GyroSwin: 5D Surrogates for Gyrokinetic Plasma Turbulence Simulations
Fabian Paischer, Gianluca Galletti, William Hornsby, Paul Setinek, Lorenzo Zanisi, Naomi Carey, Stanislas Pamela, Johannes Brandstetter
TL;DR
The paper tackles the computational bottleneck of simulating nonlinear gyrokinetic turbulence in fusion plasmas by introducing GyroSwin, a scalable $5D$ neural surrogate built on a multitask 5D Swin Transformer.
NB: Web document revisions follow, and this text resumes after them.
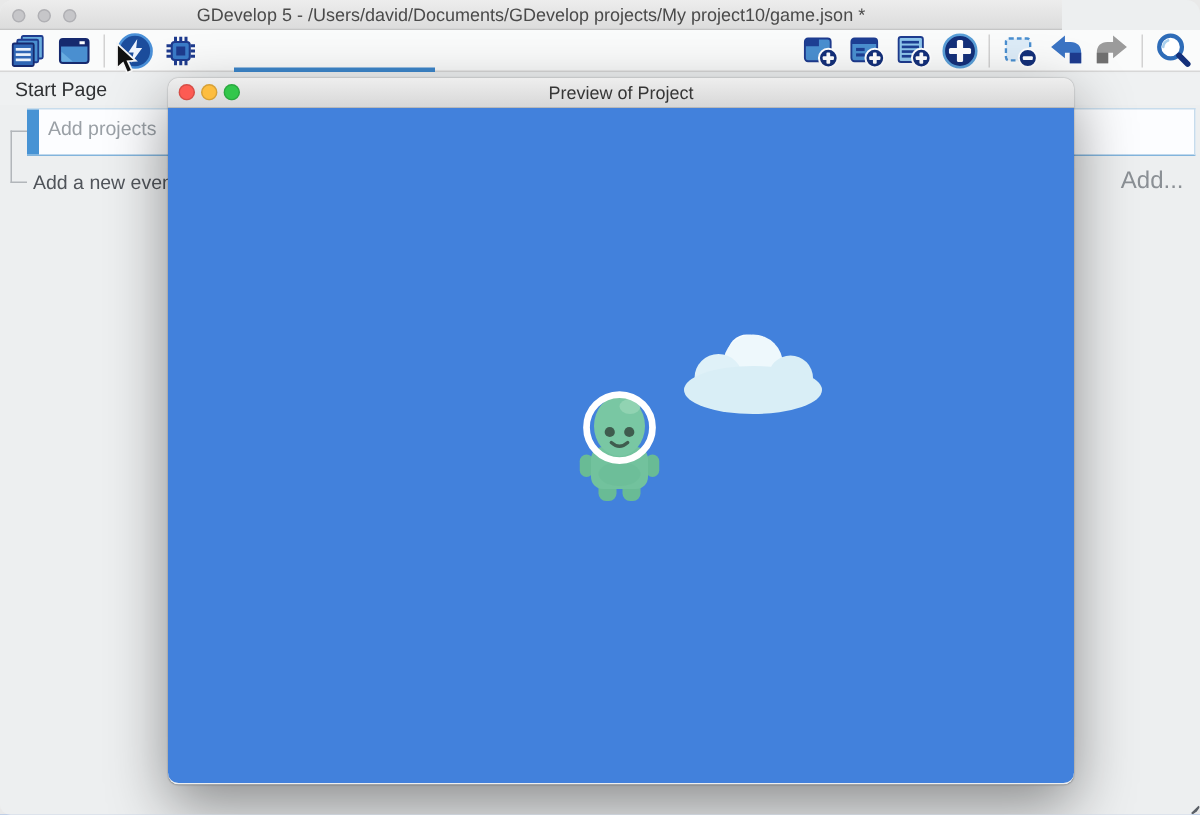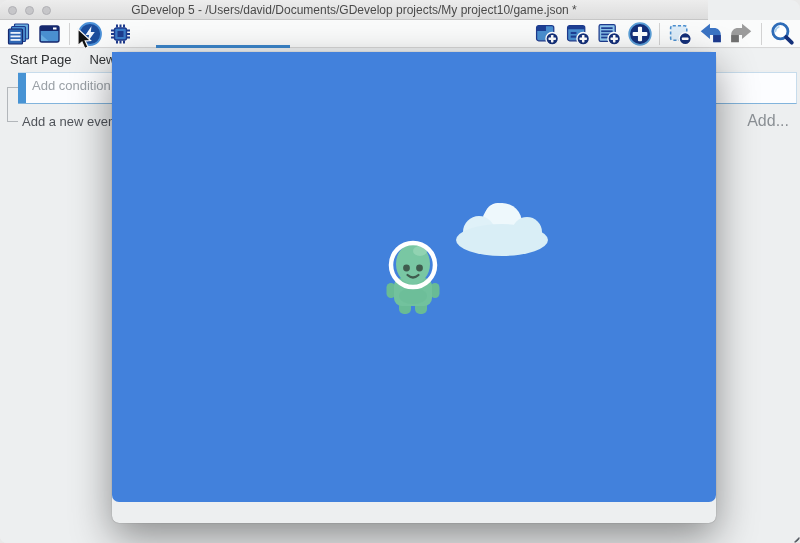--- a/index.html
+++ b/index.html
@@ -26,7 +26,7 @@
   
   .tab-indicator { position:absolute; left:156px; top:45px; width:134px; height:3px; background:#3c86cb; z-index:3; }
   .tabbar { position:absolute; left:0; top:49px; width:800px; height:21px; background:#eff1f2; display:flex; align-items:center; }
-  .tab { font-size:13px; color:#2f3133; padding:0 0; height:21px; display:flex; align-items:center; white-space:nowrap; }
+  .tab { font-size:13px; color:#2f3133; padding:0 30px; height:21px; display:flex; align-items:center; white-space:nowrap; }
   .tab.t1 { padding-left:10px; }
   .tab.t2 { padding-left:18px; }
 

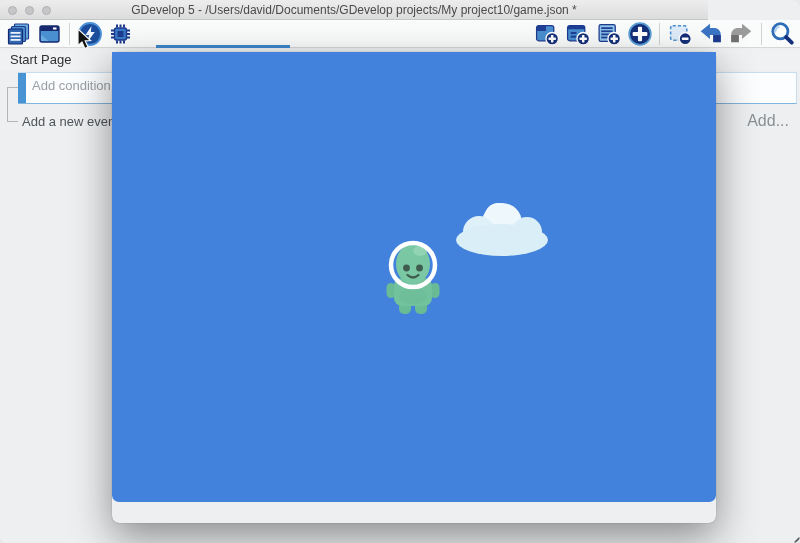--- a/index.html
+++ b/index.html
@@ -229,6 +229,14 @@
   </div>
 
   <div class="preview">
+    <div class="pw-titlebar">
+      <div class="pw-lights">
+        <div class="pw-light" style="background:#fd5b53"></div>
+        <div class="pw-light" style="background:#fdbd3f"></div>
+        <div class="pw-light" style="background:#32c74b"></div>
+      </div>
+      <div class="pw-title">Preview of Project</div>
+    </div>
 
     <div class="pw-canvas" style="background: rgb(66, 129, 220);">
 

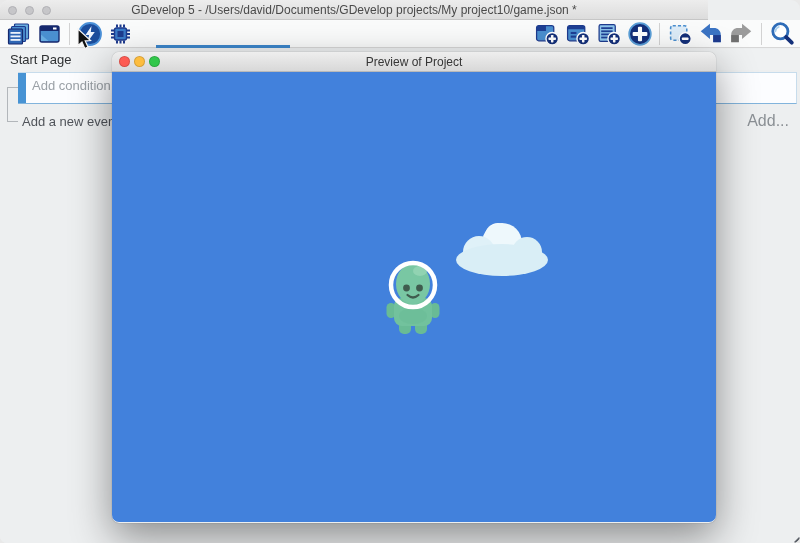--- a/index.html
+++ b/index.html
@@ -219,7 +219,7 @@
   <div class="events">
     <div class="event-row">
       <div class="event-strip"></div>
-      <div class="event-cond">Add condition</div>
+      <div class="event-cond">Add projects</div>
     </div>
     <div class="tree-bracket"></div>
     <div class="add-row">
It features 5D shifted window attention, latent $5D\leftrightarrow3D$ mixing via cross-attention and integrator modules, and channelwise zonal-flow bias to capture essential nonlinear physics; trained to predict the full $5D$ distribution function $f$ as well as downstream quantities $\phi$ and $Q$. GyroSwin outperforms reduced-order models on heat-flux and turbulence diagnostics, reproduces the energy cascade, and reduces computation by about three orders of magnitude, with scalable regimes up to around $10^9$ parameters and verified zonal-flow dynamics. Limitations include modeling turbulence as a distributional process with potential error accumulation, excluding the linear phase, and restricting to the adiabatic-electron approximation; future work points to distributional modelling, linear-phase extension, and higher-fidelity electron models via transfer learning.
Abstract
Nuclear fusion plays a pivotal role in the quest for reliable and sustainable energy production. A major roadblock to viable fusion power is understanding plasma turbulence, which significantly impairs plasma confinement, and is vital for next-generation reactor design. Plasma turbulence is governed by the nonlinear gyrokinetic equation, which evolves a 5D distribution function over time. Due to its high computational cost, reduced-order models are often employed in practice to approximate turbulent transport of energy. However, they omit nonlinear effects unique to the full 5D dynamics. To tackle this, we introduce GyroSwin, the first scalable 5D neural surrogate that can model 5D nonlinear gyrokinetic simulations, thereby capturing the physical phenomena neglected by reduced models, while providing accurate estimates of turbulent heat transport. GyroSwin (i) extends hierarchical Vision Transformers to 5D, (ii) introduces cross-attention and integration modules for latent 3D$\leftrightarrow$5D interactions between electrostatic potential fields and the distribution function, and (iii) performs channelwise mode separation inspired by nonlinear physics. We demonstrate that GyroSwin outperforms widely used reduced numerics on heat flux prediction, captures the turbulent energy cascade, and reduces the cost of fully resolved nonlinear gyrokinetics by three orders of magnitude while remaining physically verifiable. GyroSwin shows promising scaling laws, tested up to one billion parameters, paving the way for scalable neural surrogates for gyrokinetic simulations of plasma turbulence.